Safran and aviation's electric future
Electric aircraft propulsion
Powering the next chapter of aviation history
The near-term objective is to test and refine these technologies so that we're ready in the longer term to deliver dependable, versatile, high-performance solutions for any type of commercial aircraft.
While the increasing electrification of non-propulsive functions has driven the evolution of airplanes and helicopters over the last few decades, the electrification of propulsion systems promises a revolution: a radically new way to design aircraft, including aerodynamics and even operating modes. The innovation and research projects being conducted in electric propulsion herald a fundamental shift in the aerospace landscape in the decades ahead, including much greater diversity in what flying machines will look like and how they'll be used. This diversity will be largely determined by the extent to which electricity is the primary source of propulsive power. Some aircraft will use micro or mild hybridization: a combination of current combustion engines with small, smart electric motors, like the start-stop systems now common in automobiles. A similar system has been developed by Safran for the Airbus Helicopters Racer high-speed rotary-wing demonstrator. This technology allows the pilot to shut down one of the two engines during the cruise phases. Then, whenever necessary — when landing, for example, or if the pilot needs to gain airspeed or perform an emergency maneuver — the engine is restarted at full power by an electric motor. Full hybridization will involve developing more powerful thermoelectric systems that will directly provide lift and forward thrust for the aircraft, as well as power its non-propulsive functions. The final destination will be all-electric propulsion, where conventional combustion engines will be completely superseded by a purely electric power source.

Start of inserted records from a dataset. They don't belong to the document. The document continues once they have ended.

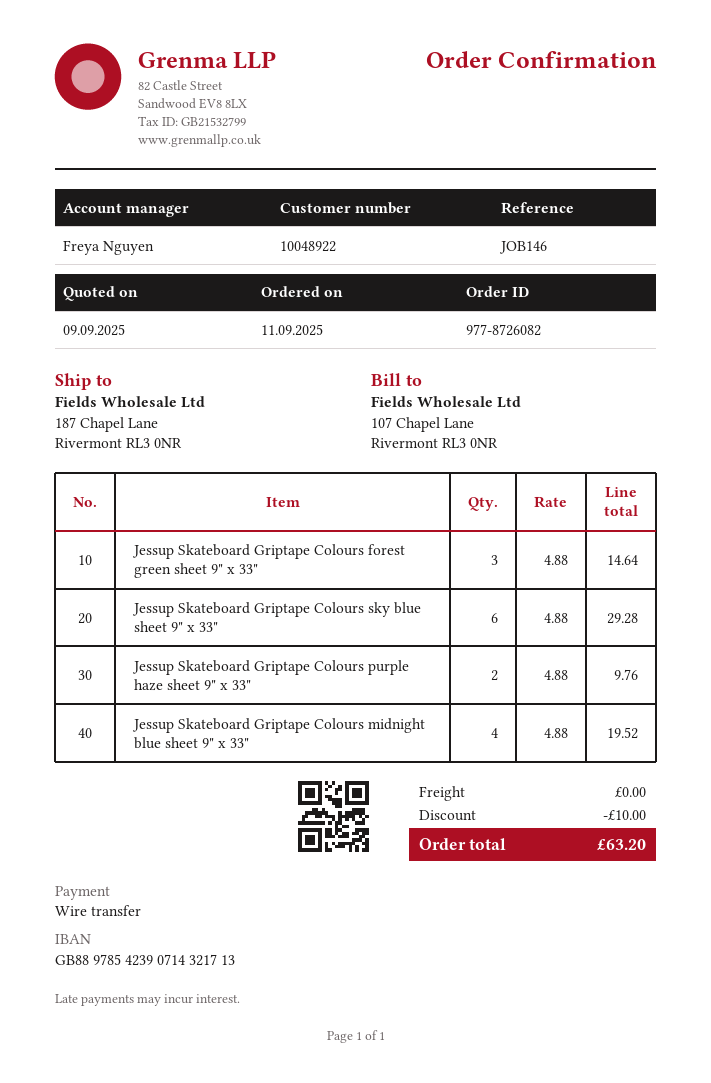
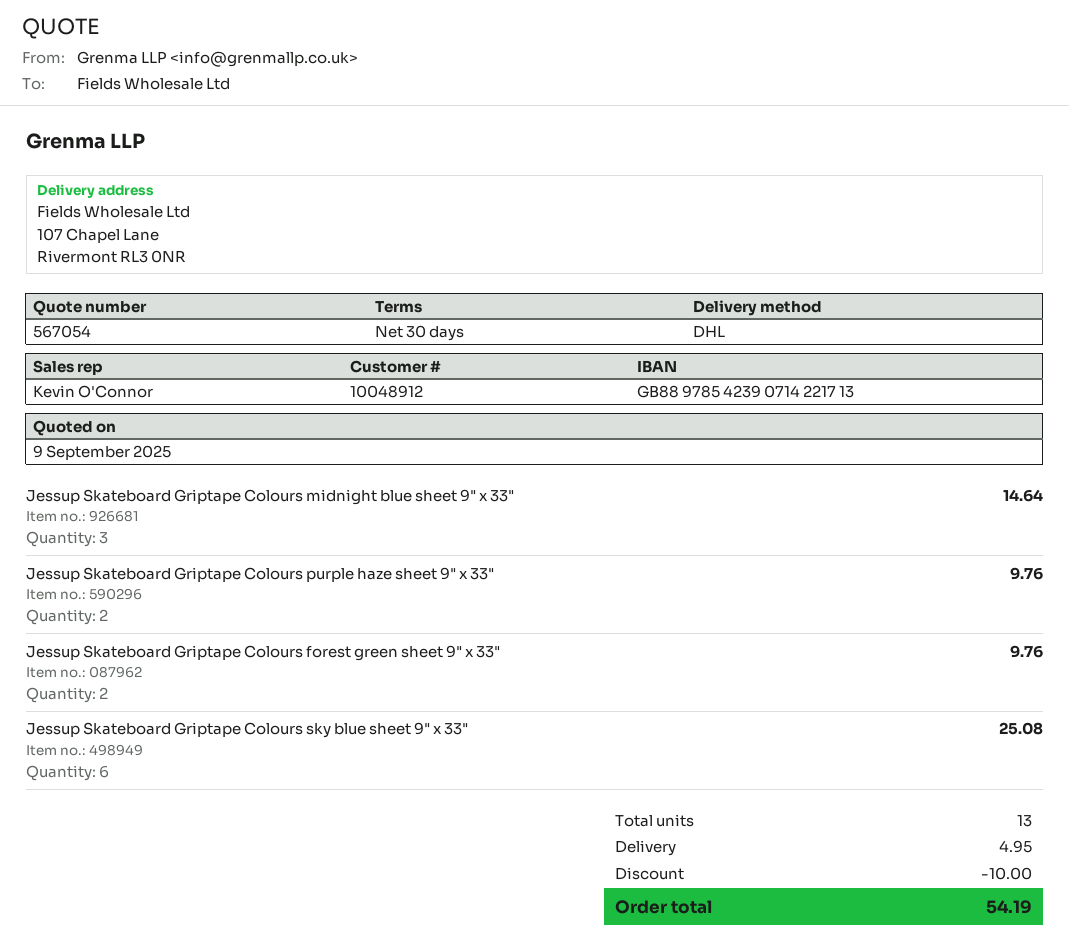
customer number: 10048922 -> 10048912
sales rep: Freya Nguyen -> Kevin O'Connor
bank account: GB88978542390714321713 -> GB88978542390714221713
ship to: 187 Chapel Lane, Rivermont RL3 0NR -> 107 Chapel Lane, Rivermont RL3 0NR
Jessup Skateboard Griptape Colours forest green sheet 9" x 33": 3 for 14.64 -> 2 for 9.76
Jessup Skateboard Griptape Colours sky blue sheet 9" x 33": 6 for 29.28 -> 6 for 25.08
Jessup Skateboard Griptape Colours midnight blue sheet 9" x 33": 4 for 19.52 -> 3 for 14.64
shipping: 0.00 -> 4.95
total: 63.20 -> 54.19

A growing number of projects exploring the many possibilities are being conducted around the world, led by established industry players and startups alike. Amid the profusion of announcements and claims - some as speculative as they are spectacular - Safran is pursuing a pragmatic approach to innovation. The company is developing and offering new needs-responsive solutions, from electrification of conventional aircraft to propulsion systems for new platform concepts, such as vertical takeoff and landing aircraft (VTOL).

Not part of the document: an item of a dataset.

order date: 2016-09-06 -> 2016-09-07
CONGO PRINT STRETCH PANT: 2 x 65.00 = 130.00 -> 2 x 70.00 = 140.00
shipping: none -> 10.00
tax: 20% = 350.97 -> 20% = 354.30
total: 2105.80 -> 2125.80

Why the shift to electric propulsion?
Full or partial electric propulsion offers significant benefits:
- Enhanced performance - Huge technological progress has been made with latest-generation combustion engines, and further advances are possible by optimizing architectures, materials and coatings to boost performance. Hybrid layouts are another way to reduce weight, fuel burn and environmental impact, especially by avoiding the need to design the main combustion engine to meet maximum power requirements for example at takeoff.
- More reliable operation - More-electric architectures are more robust and require less maintenance. Smart electronic management makes them potentially more compatible with new digital technologies, allowing data to be collected and analyzed for greater automation, optimized flight and better failure prediction and management.
- New markets - By increasing the number of electric motors, certain architectures such as multi-rotor VTOLs are inherently much safer and could open up a host of new uses in urban and suburban areas, as well as bringing this kind of flying to many more people, thanks to manually-assisted or fully-automated operation.
Electric propulsion applications
Safran is developing electric propulsion technologies for numerous platform types - some of which herald a whole new approach to civil aviation. Using the same technological building blocks, the company is positioned to address wide-ranging needs and markets.
Air taxis : The age-old dream of the flying car is now within reach! Multi-rotor VTOLs able to carry four passengers could become a reality in the next few years, with numerous projects already in progress worldwide. Safran is involved in some initiatives that are already at an advanced stage, like the Bell Nexus. While it's hard to imagine these aircraft becoming as popular as automobiles, they could serve as a viable alternative in certain areas - like air taxis in and around our congested cities, or air ambulance/medevac platforms, taking advantage of their speed, reliability and quieter operation. For the same reasons, the defense community is also taking an interest for logistics or special missions.
Cargo Drones : Electric VTOLs could be used for short-distance parcel delivery. Current prototypes are already carrying payloads of several dozen kilograms. They could help delivery companies solve the logistics problem of the "last 10 miles", which is particularly inefficient due to growing congestion and increasingly restrictive CO2 and particle emissions standards in our cities. These uses are especially promising since they could be coupled with autopilot or remote-controlled solutions, more readily accepted in the passenger transport market. With current technologies, an all-electric architecture wouldn't be capable of carrying cargo over long distances. However, the concept could be used with a hybrid architecture, giving it substantially greater power and range.
Commuter aircraft : Safran is also interested in another application: small commuter aircraft in the 10-passenger class. Hybrid propulsion architectures could make these planes a competitive proposition for regular routes of a few hundred miles in certain parts of the world. The United States, for example, has more airports than any other country, yet an estimated 80% of them are underused or unused due to the difficulty of operating conventional airplanes profitably over short distances, and especially the overly restrictive noise regulations at these local airfields. While all electric propulsion is unrealistic in the near term, a variety of hybrid designs are entirely conceivable.